Wednesday, November 5, 2014

Marshall Fields Elevator Fall -- November 5, 1902

Marshall Field's in 1902
Big cities were dangerous places as the twentieth century began.  Maybe that is still true, but we can’t imagine the daily onslaught of train fatalities, unfortunate falls beneath streetcar wheels, poisonings, diseases and fires that besieged the average citizen as the 1900’s began.

One event that clearly shows the truth of that statement occurred on this date, November 5, of 1902.  It happened in the brand new store of Marshall Field when an elevator and its two passengers fell from the ninth floor to the basement of the building.  The 25-year-old elevator operator, Thomas Byrne, was killed in the accident.  His passenger, John Steiskal, suffered injuries and was removed to the Presbyterian Hospital.


Harry G. Selfridge, the manager of the store, was also injured as he was cut by falling glass as he helped to clear away the wreckage.  You may recognize Mr. Selfridge’s name.  He worked his way up the ladder at Field’s and left in 1906 for London where he spent an extraordinary sum to open a department store on the west end of Oxford Street. 

It was a dramatic accident at Marshall Field’s as the entire building shook when the car landed, and the sound of the crash reverberated throughout the interior of the store.  The car fell with such speed that the counterweights were hurled through the roof of the building.  That was unfortunate because much of the cabling came back down the elevator shaft, and that seems to have been the cause of young Mr. Byrne’s death.

Harry Selfridge
Said Mr. Selfridge, “The cause of the accident is unknown to me, but is being investigated as rapidly as possible.  The car did not fall precipitately, but gradually, comparatively, as shown by the safety apparatus.  Our employee would not have been killed but for the fall of the cables.”

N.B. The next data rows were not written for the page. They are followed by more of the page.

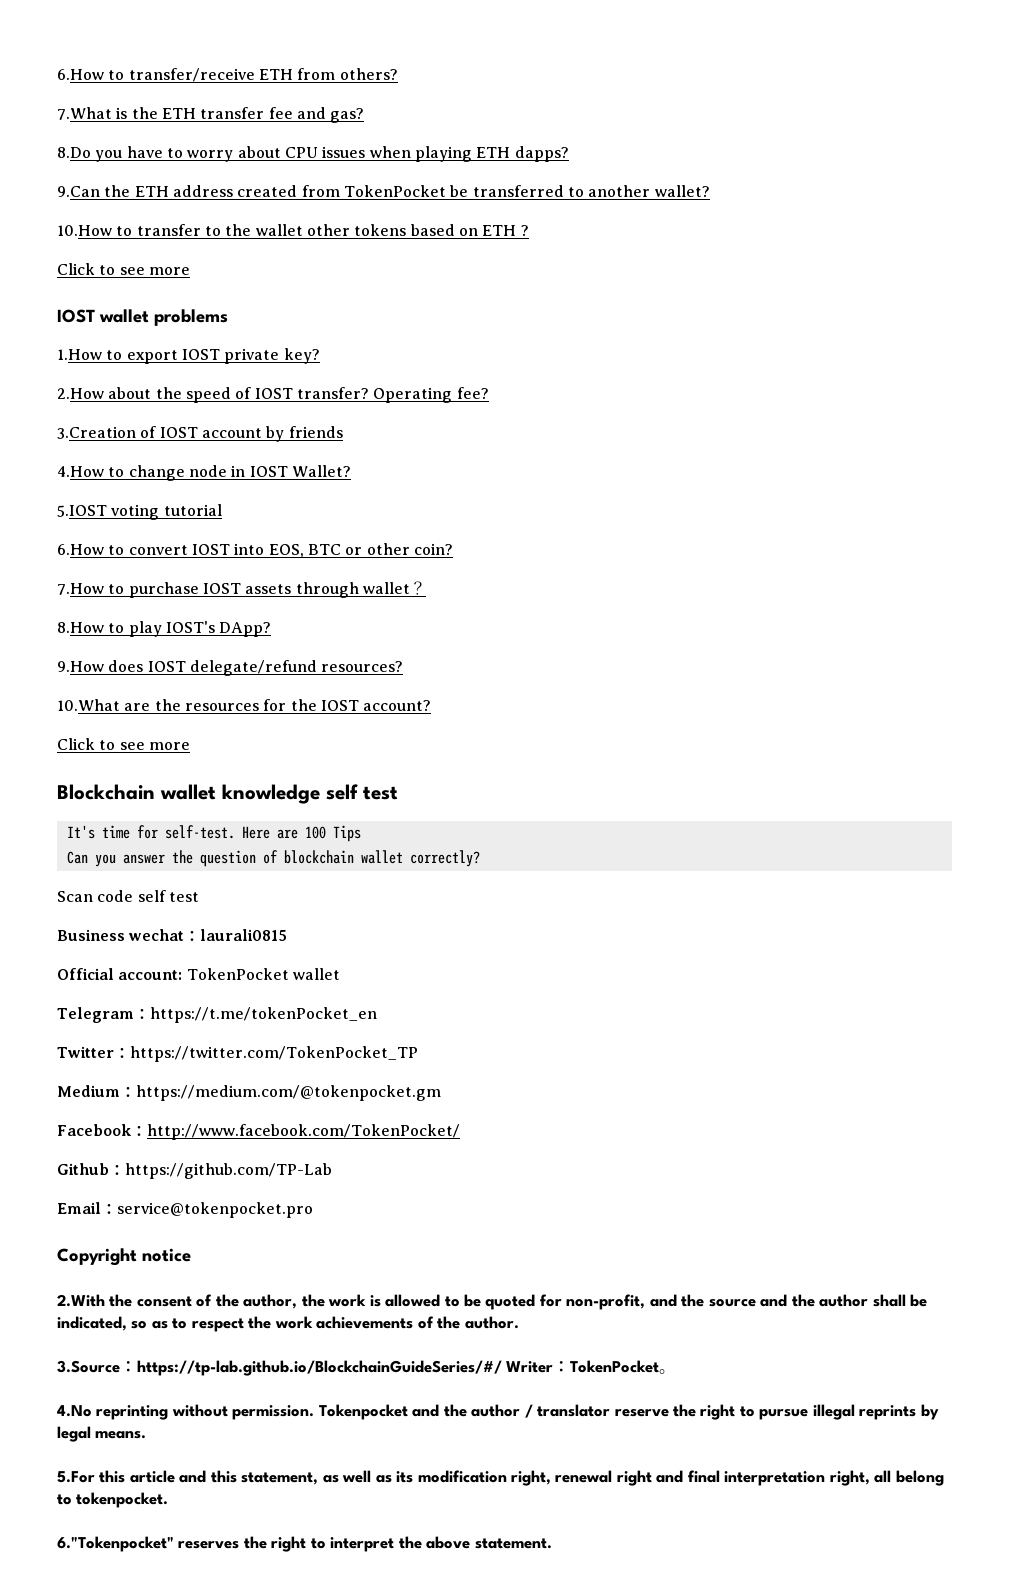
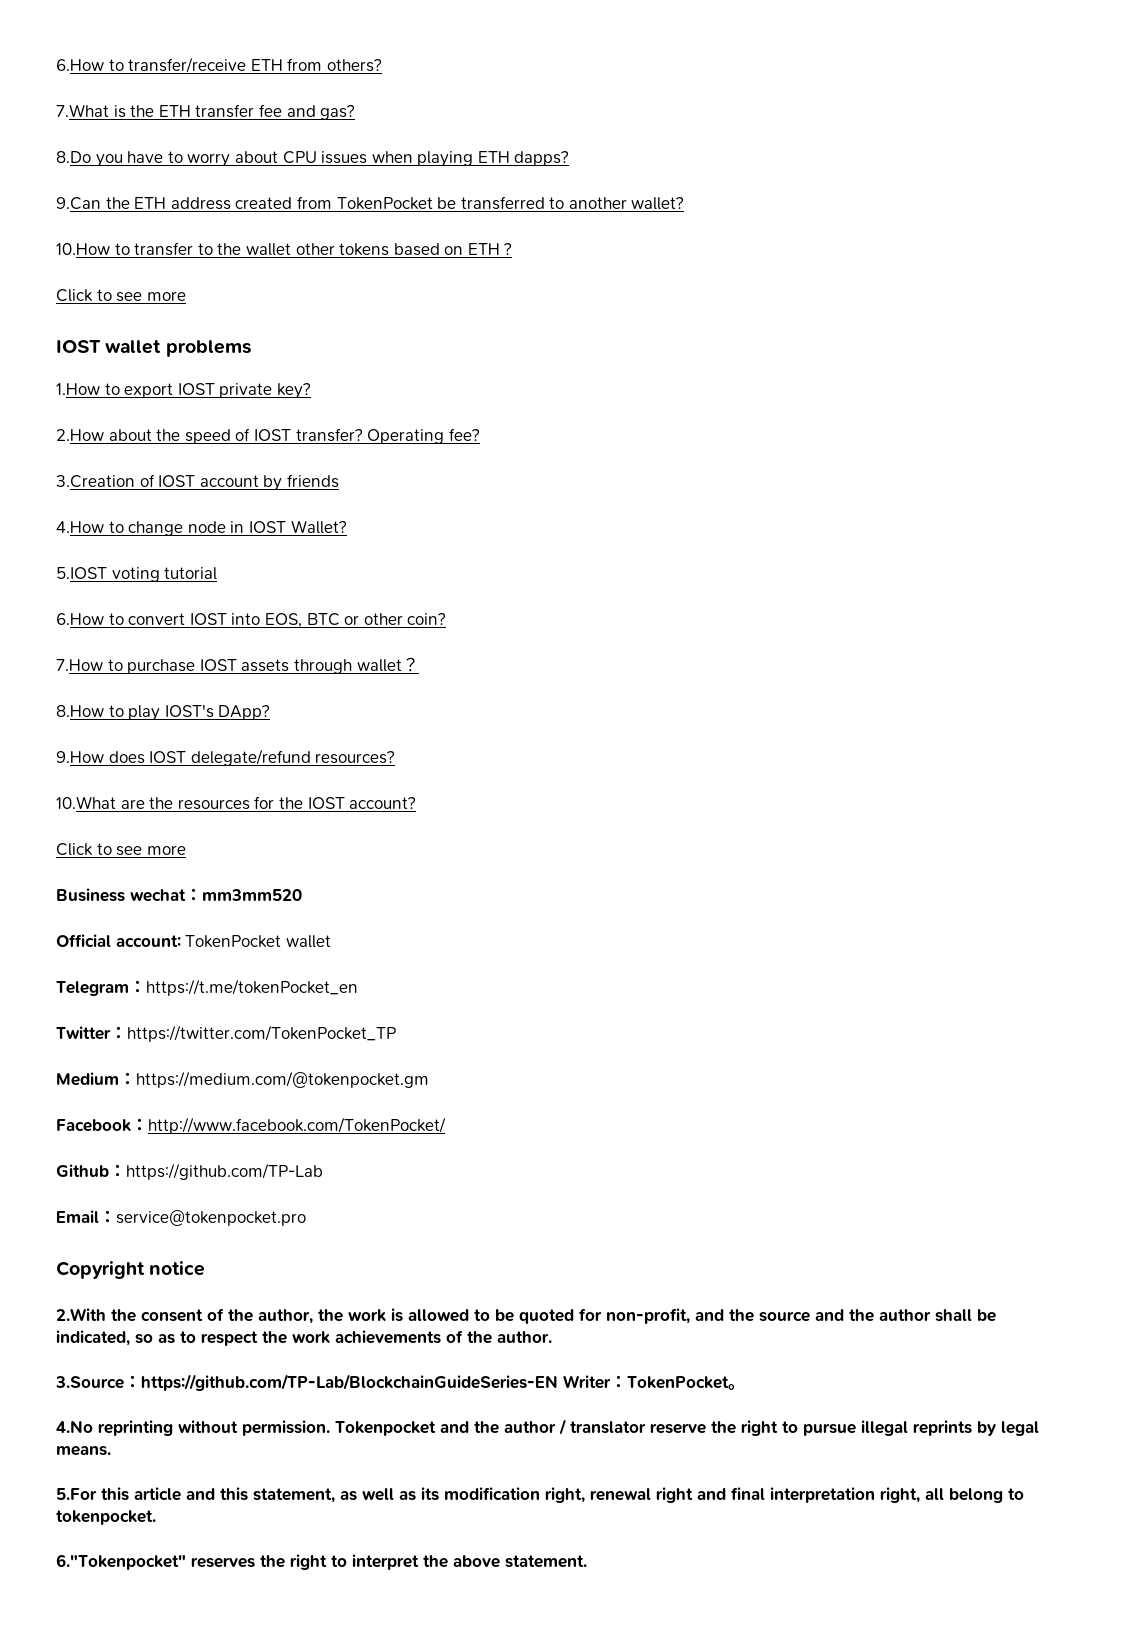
- Blockchain wallet knowledge self test
- It's time for self-test. Here are 100 Tips
- Can you answer the question of blockchain wallet correctly?
- Scan code self test
- Business wechat：laurali0815
+ Business wechat：mm3mm520
- 3.Source：https://tp-lab.github.io/BlockchainGuideSeries/#/ Writer：TokenPocket。
+ 3.Source：https://github.com/TP-Lab/BlockchainGuideSeries-EN Writer：TokenPocket。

Just a cursory look at newspaper accounts of 1902 show that elevator injuries and deaths occurred with regularity with nearly one incident per month.  I think that if I were living back in 1902, I might be inclined to take the stairs.

Chicago Elevator Mishaps in 1902 – A Partial List

• January 11 – Elevator falls in Chamber of Commerce Building, the third mishap in the same building in a month, killing a workman.
• January 27 – Two workmen escape death when an elevator falls at Openheim’s General Store at Forty-Seventh and Ashland.
• March 10 – Mrs. Anna Schneider is killed in a West Side Hospital elevator as she is being transferred on a wheeled cart from one ward to another.
• April 14 – 16-year-old George Calbach is killed as he is caught between the weights of two elevators while riding in a freight elevator at 128 Franklin Street.
• May 12 – Seven men and two women escape from an elevator in the Marquette Building after it falls three floors.
• May 15 – Joseph Brown, a teamster, is injured as an elevator falls at 170 Clinton Street, the second such mishap in a year.
• June 4 – A young boy, identified, is killed in an elevator at 221 State Street.
• June 6 – An elevator drops from the sixth story of the Warren Springer Building at 199 South Canal Street, injuring three.
• July 15 – Frank H. Griswold, president of the Northwestern Storage Company, the Newberry Storage and Warehouse Company, and the Griswold Storage and Tansfer Company is killed by a falling elevator at 280 Michigan Avenue.
• July 28 – 14-year-old Tolif Buchkowski, is maimed as a he is wedged between a heavy freight elevator and a stone wall.
• November 7 – L. D. Johnson, a clerk, is crushed between an elevator cage and the shaft of the Schlesinger & Mayer’s store.
• December 6 – Emil Ryandorf, 17-years-old, has his skull fractured when he falls down an elevator shaft at the Warren Springer Company, 231 South Canal Street.